O objetivo do incremento na vigilância da região é coibir o comércio ilegal, mas mesmo os camelôs regularizados da região reclamam. "Isso atrapalha o movimento, porque quem vê os confrontos de fora fica com medo e deixa de vir aqui para comprar", diz Oscar Alaô, ambulante com quase 20 anos de 25 de Março.
Blitz na madrugada
Outro ponto certo de camelôs, o Brás, também na região central da cidade, também recebeu incrementos. A assessoria de imprensa da Secretaria Municipal de Segurança Urbana diz que o efetivo na área aumentou em 20%, mas não revela números, alegando serem estratégicos.

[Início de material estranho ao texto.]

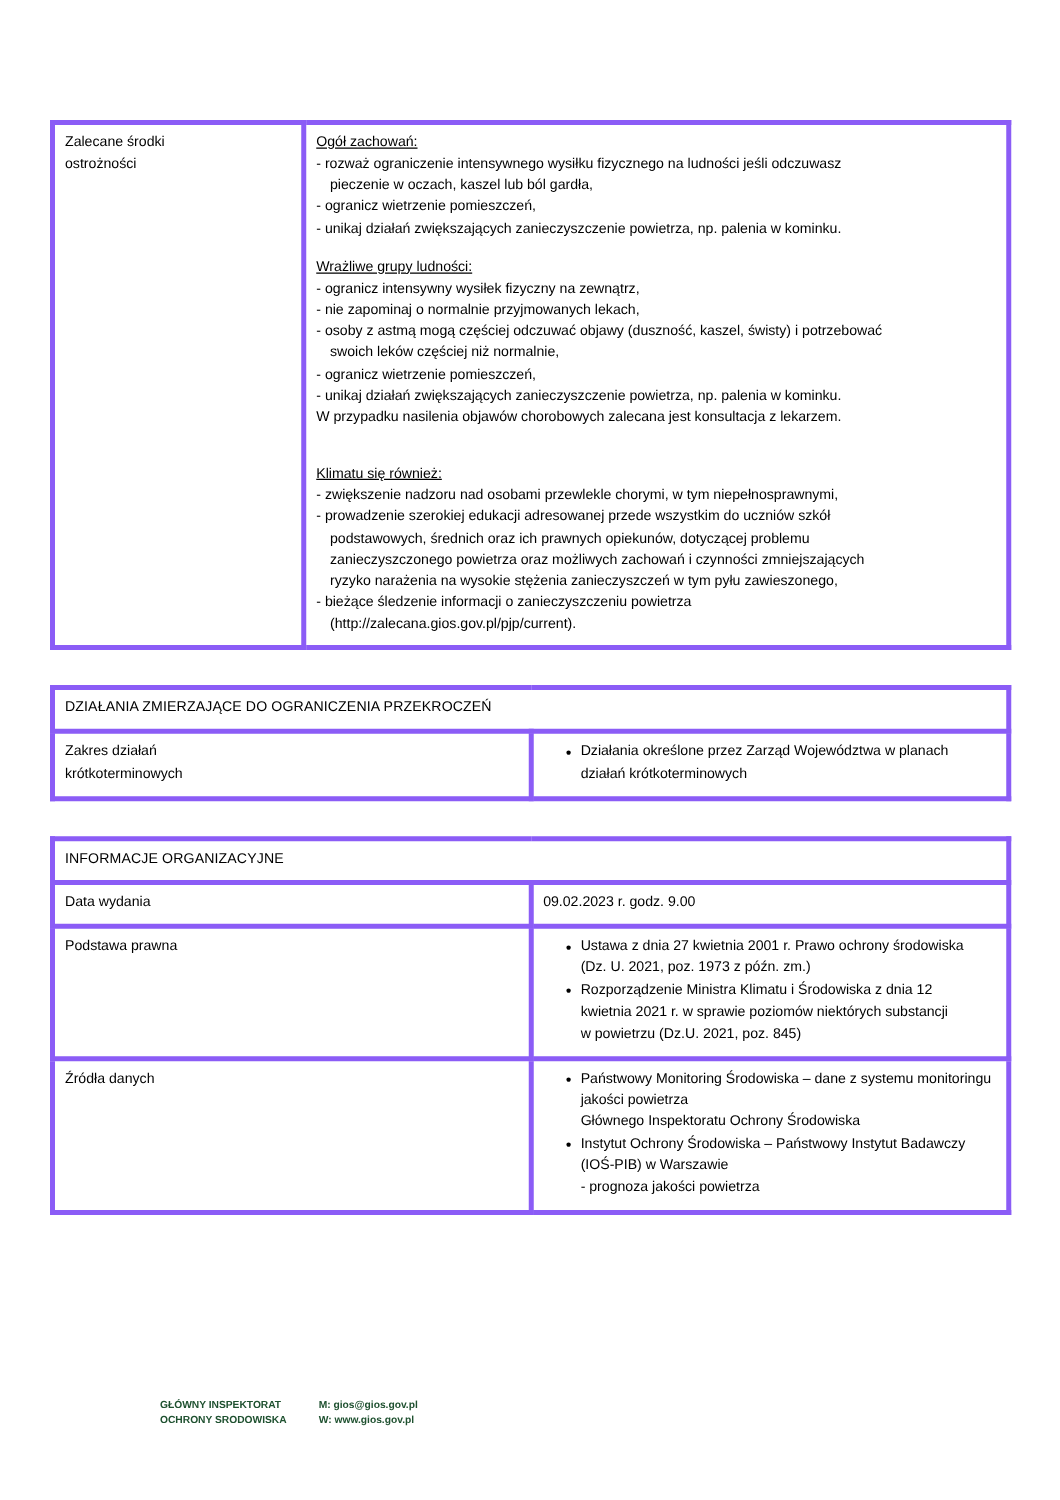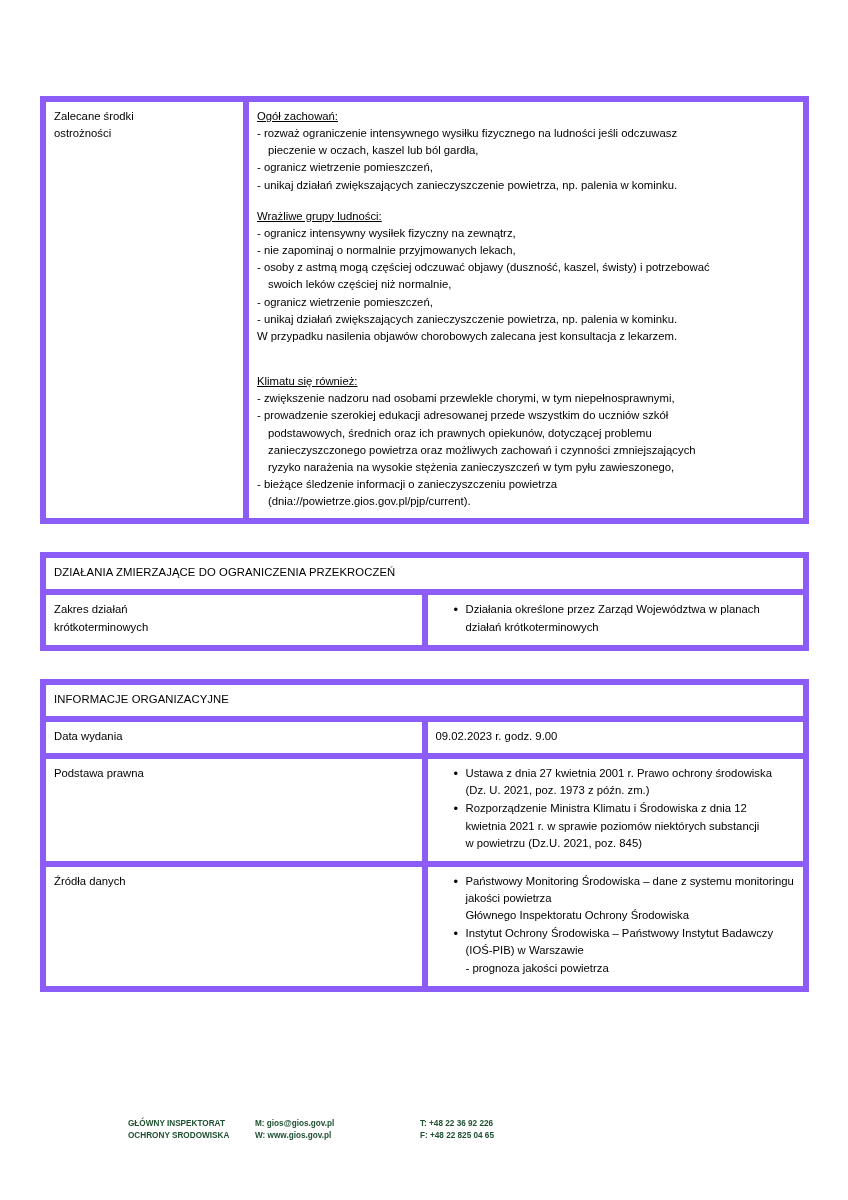--- a/index.html
+++ b/index.html
@@ -30,7 +30,7 @@
     table-layout: fixed;
   }
   table.doc td, table.doc th {
-    border: 6px solid #8b5cf6;
+    border: 4px solid #8b5cf6;
     vertical-align: top;
     padding: 6px 8px 8px 8px;
     font-size: 11.3px;

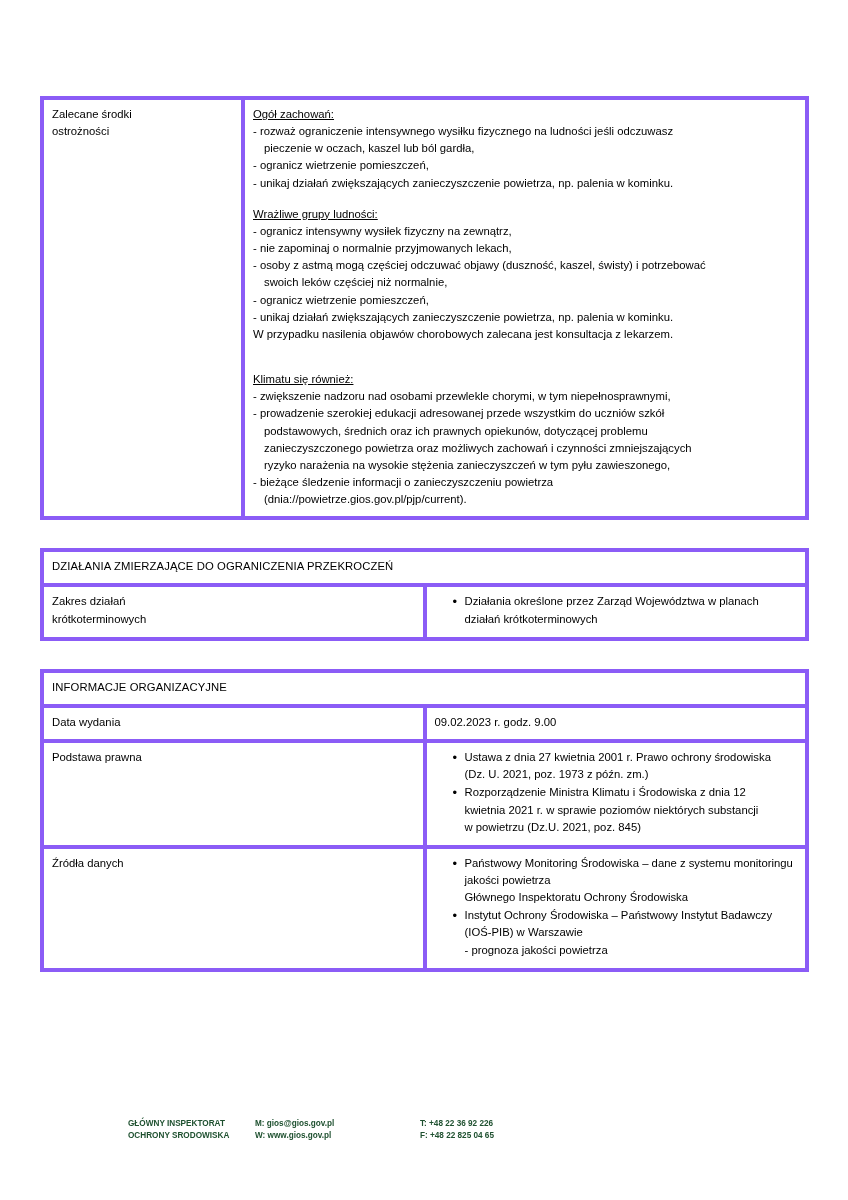--- a/index.html
+++ b/index.html
@@ -173,7 +173,7 @@
           <p class="indent">zanieczyszczonego powietrza oraz możliwych zachowań i czynności zmniejszających</p>
           <p class="indent">ryzyko narażenia na wysokie stężenia zanieczyszczeń w tym pyłu zawieszonego,</p>
           <p>- bieżące śledzenie informacji o zanieczyszczeniu powietrza</p>
-          <p class="indent">(dnia://powietrze.gios.gov.pl/pjp/current).</p>
+          <p class="indent">(http://zalecana.gios.gov.pl/pjp/current).</p>
         </td>
       </tr>
     </tbody>

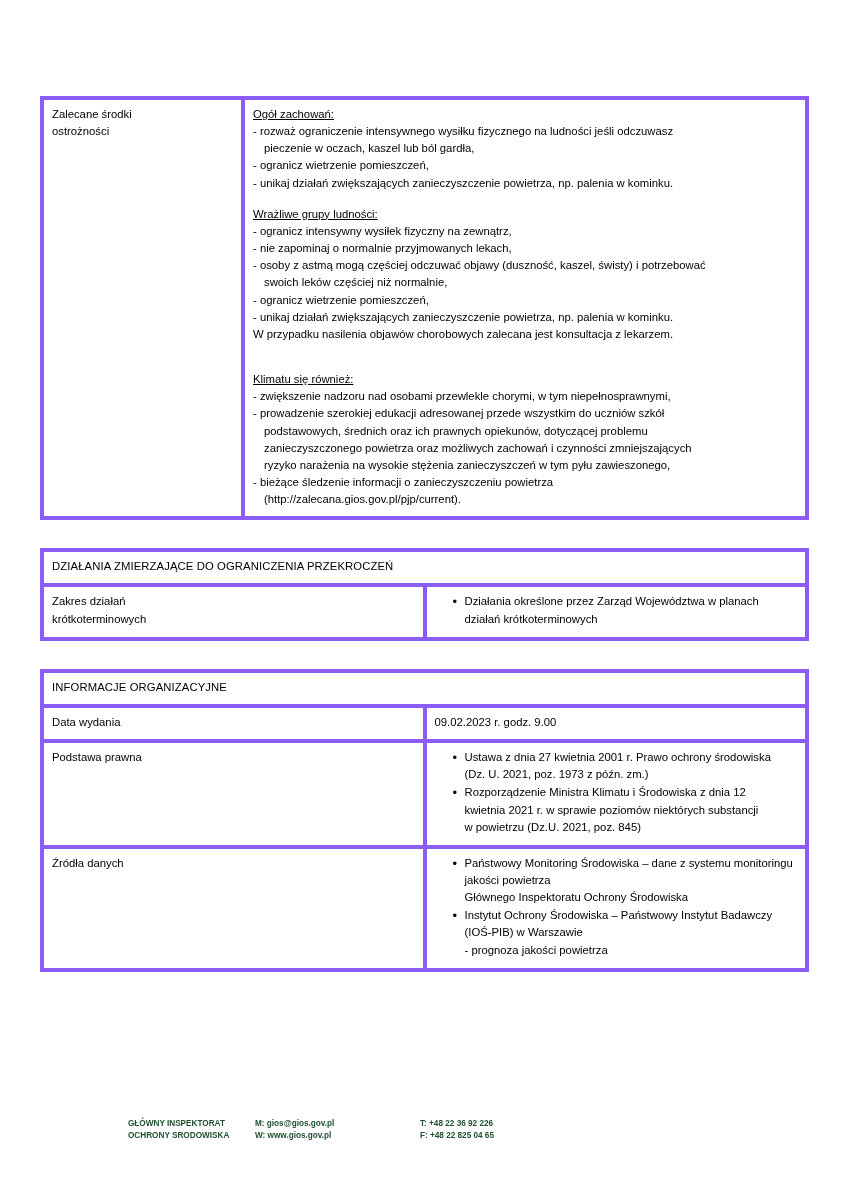--- a/index.html
+++ b/index.html
@@ -257,10 +257,6 @@
         <div class="nowrap">M: gios@gios.gov.pl</div>
         <div class="nowrap">W: www.gios.gov.pl</div>
       </div>
-      <div class="f-col-tel">
-        <div class="nowrap">T: +48 22 36 92 226</div>
-        <div class="nowrap">F: +48 22 825 04 65</div>
-      </div>
     </div>
   </div>
 </div>

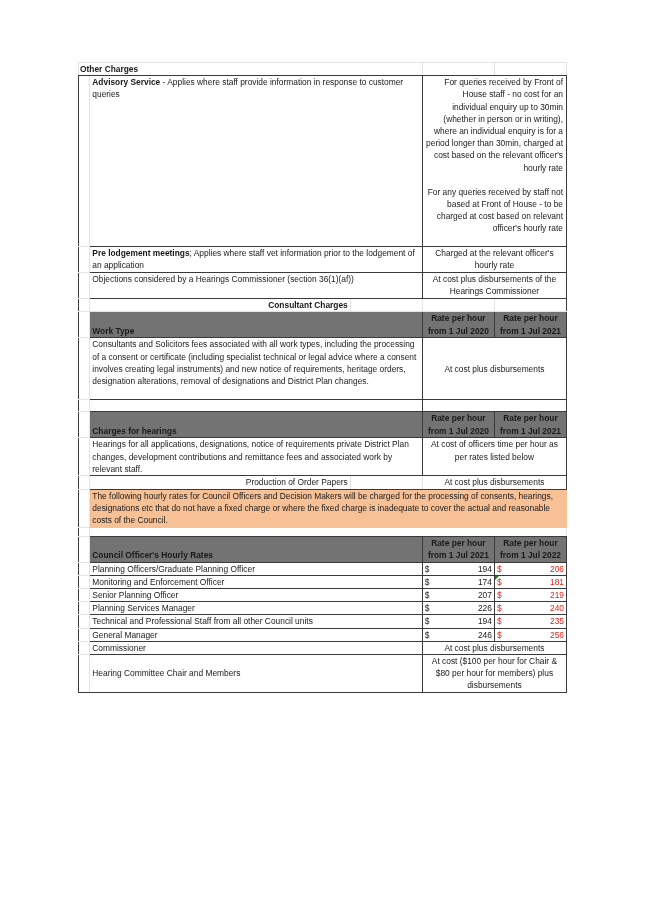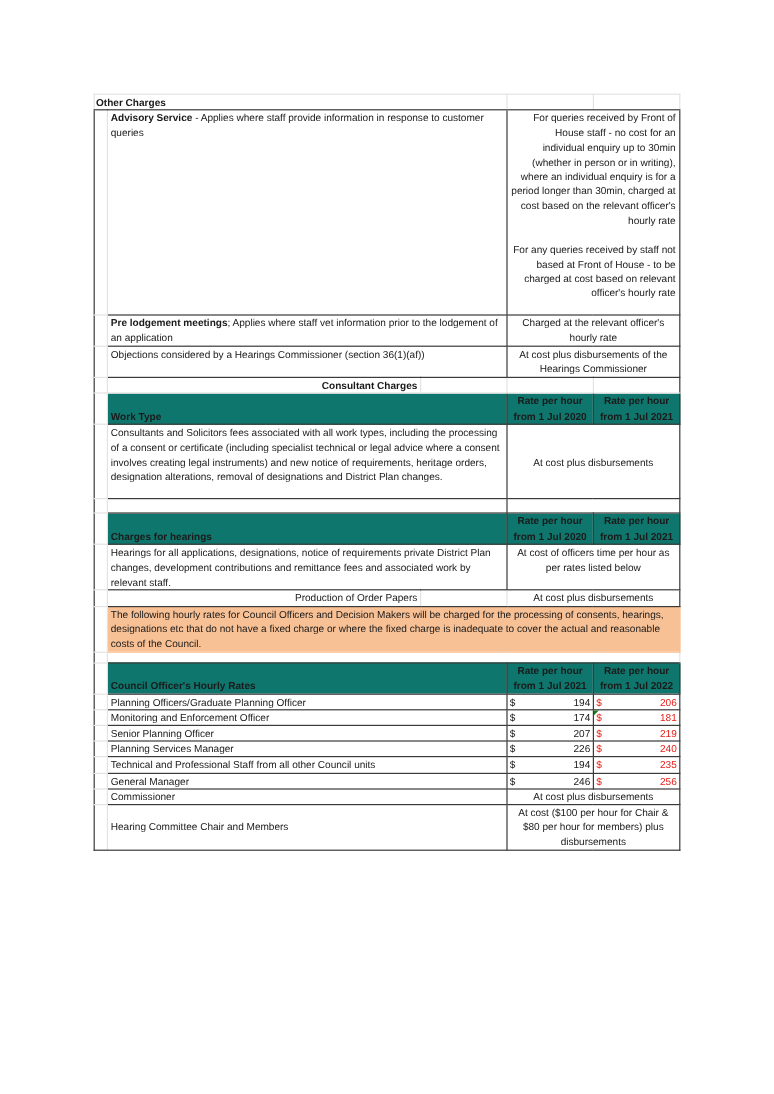--- a/index.html
+++ b/index.html
@@ -4,7 +4,7 @@
 <style>
   html, body { margin:0; padding:0; background:#ffffff; }
   body { width:645px; height:912px; position:relative; font-family:"Liberation Sans", sans-serif; color:#1a1a1a; overflow:hidden; }
-  .sheet { position:absolute; left:78px; top:78px; width:489px; }
+  .sheet { position:absolute; left:78px; top:62px; width:489px; }
   table { border-collapse:collapse; width:489px; table-layout:fixed; font-size:8.4px; line-height:12.2px; }
   td { padding:0 2px; vertical-align:top; border:1px solid #e3e3e3; }
   .gut { width:11px; padding:0; }

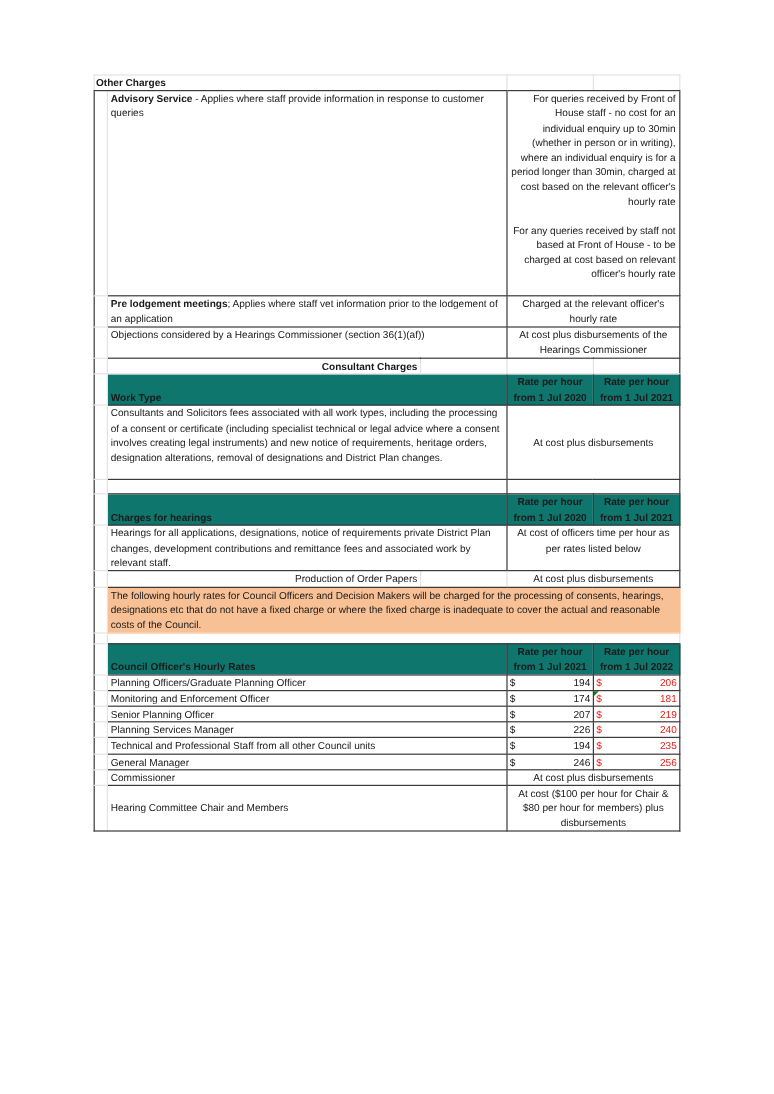--- a/index.html
+++ b/index.html
@@ -21,7 +21,7 @@
   .ctr { text-align:center; }
   .mid { vertical-align:middle; }
   .bot { vertical-align:bottom; }
-  .hdr { background:#0f766e; }
+  .hdr { background:#737373; }
   .note { background:#f8c195; }
   .red { color:#e8201a; }
   .money { display:flex; justify-content:space-between; padding:0 2px; }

O presidente do Sindicato dos Camelôs Independentes de São Paulo (Sindcisp), Afonso José da Silva, o Afonso Camelô, afirma que não estão previstos protestos, por ora. "Primeiro vamos tentar negociar com a prefeitura para podermos trabalhar", disse. Segundo ele, uma operação da GCM deve acontecer das 23h de segunda-feira às 7h de terça-feira na rua Oriente, onde acontece a feira da madrugada. Como não divulga detalhes sobre ações futuras para não prejudicar seu resultado, a assessoria da secretaria não confirmou a informação.
Manifestação
Na quinta-feira, um protesto organizado por um grupo de ambulantes na 25 de Março terminou com uma pessoa ferida e outras 11 detidas. Os manifestantes reclamavam das ações de fiscalização da GCM. A rua chegou a ser bloqueada durante o confronto entre policiais e camelôs.
Segundo a Polícia Militar (PM), os policiais foram chamados para conter a manifestação e chegaram a usar bombas de gás lacrimogênio para reprimir o tumulto. Os manifestantes, de acordo com a PM, atiraram objetos nos guardas municipais e pedras e ovos contra os policiais. Um helicóptero da PM sobrevoou o local para monitorar a situação.
A PM disse ter 189 homens da Força Tática no local por volta das 13h, quando o normal para esta época do ano é de 102 policiais.